Return all lines from the listing below that include the word "discount".

___ AVAILABLE DATA

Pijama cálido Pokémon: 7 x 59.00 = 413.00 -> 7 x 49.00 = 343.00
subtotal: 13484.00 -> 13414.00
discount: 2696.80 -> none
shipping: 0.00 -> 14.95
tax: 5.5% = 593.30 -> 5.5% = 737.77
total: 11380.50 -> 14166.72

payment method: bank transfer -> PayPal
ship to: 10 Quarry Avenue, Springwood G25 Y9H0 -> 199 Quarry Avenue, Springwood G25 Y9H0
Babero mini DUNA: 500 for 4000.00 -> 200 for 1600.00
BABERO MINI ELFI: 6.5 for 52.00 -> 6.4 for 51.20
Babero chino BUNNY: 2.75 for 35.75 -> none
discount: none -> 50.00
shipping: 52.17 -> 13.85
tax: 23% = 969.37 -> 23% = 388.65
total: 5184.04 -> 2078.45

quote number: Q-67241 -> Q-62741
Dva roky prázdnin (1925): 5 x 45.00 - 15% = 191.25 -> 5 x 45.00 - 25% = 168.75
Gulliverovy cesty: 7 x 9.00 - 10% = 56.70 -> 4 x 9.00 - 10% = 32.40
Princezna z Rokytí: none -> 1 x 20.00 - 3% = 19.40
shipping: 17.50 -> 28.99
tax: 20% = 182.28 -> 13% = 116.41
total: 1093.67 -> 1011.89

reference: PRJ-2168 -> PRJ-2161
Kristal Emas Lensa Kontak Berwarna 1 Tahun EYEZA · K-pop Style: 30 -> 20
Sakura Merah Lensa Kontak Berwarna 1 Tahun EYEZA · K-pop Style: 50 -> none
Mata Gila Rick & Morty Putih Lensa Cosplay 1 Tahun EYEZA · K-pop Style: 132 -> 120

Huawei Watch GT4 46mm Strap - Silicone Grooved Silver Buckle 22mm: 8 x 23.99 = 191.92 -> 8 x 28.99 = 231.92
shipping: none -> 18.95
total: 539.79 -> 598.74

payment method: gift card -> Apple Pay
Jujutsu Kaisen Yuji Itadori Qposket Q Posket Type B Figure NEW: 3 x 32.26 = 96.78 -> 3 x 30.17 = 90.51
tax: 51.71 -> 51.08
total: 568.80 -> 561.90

______

### [EXERCISE RESPONSE]
discount: 2696.80 -> none
discount: none -> 50.00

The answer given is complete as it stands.